EL PATIO CHICO
Seguramente el rincón más íntimo, más romántico, con mayor solera de toda Salamanca, sea el Patio Chico. El Patio Chico está justo en el punto donde se unen las dos catedrales de Salamanca. Sí. Porque Salamanca tiene dos catedrales, o al menos dos templos que en su momento fueron catedral. Llámase Catedral Vieja al antiguo edificio románico coronado con la famosa Torre del Gallo que cuando Salamanca empezara a tener dimensiones nacionales que luego serían universales, se amplió para darse la cabida y solemnidad que se había ido ganando aquella sede de la primitiva Escuela Catedralicia que luego fuera Universidad, aquella sede del juicio a los caballeros templarios, panteón nobiliario y hasta sede de concilios; y se amplió tanto y tanto por uno de los brazos del crucero que se levantó la Nueva Catedral, la que fuera oro en sillares de soto en las riberas del Tormes. Allí está el Patio Chico, justo en el cordón umbilical de las dos catedrales.

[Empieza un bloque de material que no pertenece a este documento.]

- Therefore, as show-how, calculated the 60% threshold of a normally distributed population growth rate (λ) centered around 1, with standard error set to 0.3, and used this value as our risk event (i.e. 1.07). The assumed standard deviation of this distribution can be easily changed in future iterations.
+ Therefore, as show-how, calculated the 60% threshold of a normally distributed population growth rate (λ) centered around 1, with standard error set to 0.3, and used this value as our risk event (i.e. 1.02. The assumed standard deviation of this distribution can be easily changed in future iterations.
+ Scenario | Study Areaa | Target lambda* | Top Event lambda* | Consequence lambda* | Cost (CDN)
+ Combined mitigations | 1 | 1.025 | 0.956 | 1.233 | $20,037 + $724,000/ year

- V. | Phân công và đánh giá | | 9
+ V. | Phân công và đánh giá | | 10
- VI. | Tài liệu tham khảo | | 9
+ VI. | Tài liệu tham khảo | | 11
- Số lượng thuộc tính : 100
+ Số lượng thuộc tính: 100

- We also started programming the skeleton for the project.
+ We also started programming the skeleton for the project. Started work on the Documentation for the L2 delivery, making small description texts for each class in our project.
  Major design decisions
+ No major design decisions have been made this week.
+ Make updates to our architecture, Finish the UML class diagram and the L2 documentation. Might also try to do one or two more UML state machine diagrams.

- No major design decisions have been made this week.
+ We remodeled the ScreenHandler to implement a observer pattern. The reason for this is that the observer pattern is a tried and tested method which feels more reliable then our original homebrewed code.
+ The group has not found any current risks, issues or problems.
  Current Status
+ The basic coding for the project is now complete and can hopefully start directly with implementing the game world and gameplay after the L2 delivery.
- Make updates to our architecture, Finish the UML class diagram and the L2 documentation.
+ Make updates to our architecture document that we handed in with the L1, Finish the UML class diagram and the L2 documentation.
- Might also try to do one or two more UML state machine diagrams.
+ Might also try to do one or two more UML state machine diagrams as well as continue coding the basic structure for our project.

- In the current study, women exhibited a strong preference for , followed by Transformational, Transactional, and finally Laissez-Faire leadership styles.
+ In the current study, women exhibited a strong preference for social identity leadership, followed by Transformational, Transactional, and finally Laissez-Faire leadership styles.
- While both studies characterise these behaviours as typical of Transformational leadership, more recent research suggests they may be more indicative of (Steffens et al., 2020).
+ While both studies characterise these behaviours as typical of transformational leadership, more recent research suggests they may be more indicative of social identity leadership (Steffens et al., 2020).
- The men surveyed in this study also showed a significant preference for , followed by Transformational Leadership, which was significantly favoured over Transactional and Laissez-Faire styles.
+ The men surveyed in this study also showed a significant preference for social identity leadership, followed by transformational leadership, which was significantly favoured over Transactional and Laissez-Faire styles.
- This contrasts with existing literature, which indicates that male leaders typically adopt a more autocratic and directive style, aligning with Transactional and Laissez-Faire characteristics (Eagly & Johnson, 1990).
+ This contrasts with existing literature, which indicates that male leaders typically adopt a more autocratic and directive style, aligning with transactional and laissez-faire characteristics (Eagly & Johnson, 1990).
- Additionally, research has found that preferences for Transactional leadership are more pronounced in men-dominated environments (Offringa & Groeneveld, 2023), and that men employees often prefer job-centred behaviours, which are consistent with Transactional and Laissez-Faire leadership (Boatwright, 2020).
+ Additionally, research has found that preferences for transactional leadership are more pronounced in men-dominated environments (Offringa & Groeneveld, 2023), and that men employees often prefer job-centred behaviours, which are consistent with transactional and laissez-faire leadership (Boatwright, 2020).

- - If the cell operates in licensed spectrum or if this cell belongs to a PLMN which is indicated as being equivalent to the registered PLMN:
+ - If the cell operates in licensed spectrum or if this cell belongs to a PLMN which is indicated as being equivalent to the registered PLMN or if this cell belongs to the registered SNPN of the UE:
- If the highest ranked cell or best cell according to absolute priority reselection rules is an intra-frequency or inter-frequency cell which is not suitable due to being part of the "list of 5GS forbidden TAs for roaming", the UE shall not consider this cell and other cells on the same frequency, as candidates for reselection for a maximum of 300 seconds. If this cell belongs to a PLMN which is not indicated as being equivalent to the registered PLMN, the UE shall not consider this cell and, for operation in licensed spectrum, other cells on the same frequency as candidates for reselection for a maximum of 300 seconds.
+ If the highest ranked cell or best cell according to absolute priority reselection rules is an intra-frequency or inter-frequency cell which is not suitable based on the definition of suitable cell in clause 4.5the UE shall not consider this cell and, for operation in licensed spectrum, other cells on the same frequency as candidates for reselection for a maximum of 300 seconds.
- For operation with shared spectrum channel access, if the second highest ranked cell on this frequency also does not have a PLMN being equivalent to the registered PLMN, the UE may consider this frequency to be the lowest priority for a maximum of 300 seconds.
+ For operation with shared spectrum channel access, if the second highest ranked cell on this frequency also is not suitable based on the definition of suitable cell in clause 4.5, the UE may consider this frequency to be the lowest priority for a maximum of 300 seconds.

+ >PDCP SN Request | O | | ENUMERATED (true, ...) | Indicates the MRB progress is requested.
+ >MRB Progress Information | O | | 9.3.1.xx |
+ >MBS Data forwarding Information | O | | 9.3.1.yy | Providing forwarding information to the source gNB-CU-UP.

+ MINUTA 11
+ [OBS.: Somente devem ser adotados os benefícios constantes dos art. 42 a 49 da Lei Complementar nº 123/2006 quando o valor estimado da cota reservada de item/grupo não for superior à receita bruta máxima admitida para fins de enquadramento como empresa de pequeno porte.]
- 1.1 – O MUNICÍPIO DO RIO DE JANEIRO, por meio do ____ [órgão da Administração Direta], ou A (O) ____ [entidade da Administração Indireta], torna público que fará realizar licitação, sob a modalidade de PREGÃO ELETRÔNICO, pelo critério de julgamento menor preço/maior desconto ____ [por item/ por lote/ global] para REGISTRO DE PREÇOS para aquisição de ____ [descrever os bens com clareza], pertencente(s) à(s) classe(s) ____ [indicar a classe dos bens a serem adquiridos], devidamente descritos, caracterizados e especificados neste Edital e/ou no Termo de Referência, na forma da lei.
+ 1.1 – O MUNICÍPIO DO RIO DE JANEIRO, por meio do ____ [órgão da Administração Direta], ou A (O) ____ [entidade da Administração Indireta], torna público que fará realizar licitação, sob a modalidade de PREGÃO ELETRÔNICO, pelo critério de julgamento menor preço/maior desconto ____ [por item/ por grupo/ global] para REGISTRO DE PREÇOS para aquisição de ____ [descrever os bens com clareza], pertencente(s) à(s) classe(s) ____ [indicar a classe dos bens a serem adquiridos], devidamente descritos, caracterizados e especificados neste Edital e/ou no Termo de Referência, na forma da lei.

El lugar es de por sí mágico. No es sólo arte lo que se respira en el Patio chico, no es sólo historia, la historia que le otorga la proximidad del Pendón de Castilla, el que blandieran aquellos comuneros en su guerra contra el emperador Carlos y que se guarda en la Catedral Vieja. No es sólo tradición aunque esté próxima la capilla donde todavía se celebran cultos según el rito mozárabe; no es sólo tragedia, aunque allí fueran quemados vivos los caballeros templarios; tampoco es la magia que pueda rezumarse de la cueva de Salamanca, muy próxima al lugar y donde es tradición que allí impartiera saberes prohibidos el mismo Diablo; tampoco es la magia de la bruja Celestina; aunque el Huerto de los enamorados a quienes perdió su filtro de Amor está justamente enfrente de la Catedral Vieja, al otro lado, en el Patio Chico. Es un lugar mágico porque en él conviven cabalísticamente las Tres Eses: Saber, la Universidad; Sentir, el Arte; y Soñar, la noche en el Patio chico. Es un lugar mágico porque allí se oye el ruido del mar, al menos, el viento, al filtrarse por entre las almenas de la Catedral Vieja, parece tener reflejos de salitre. Es un lugar mágico porque el mismo sonido se condensa, porque el espíritu se encoge, porque el alma se ve transportada a otra época difícil de precisar o quizás eterna. De noche, el cielo parece tener allí boquete y las estrellas parecen precipitarse, al menos, están muy cerca. Es el cielo de esa Castilla, de día siempre despejado, siempre luminoso, de noche, siempre transparente, siempre perlado; y es allí y con el viento, donde más tiemblan las estrellas.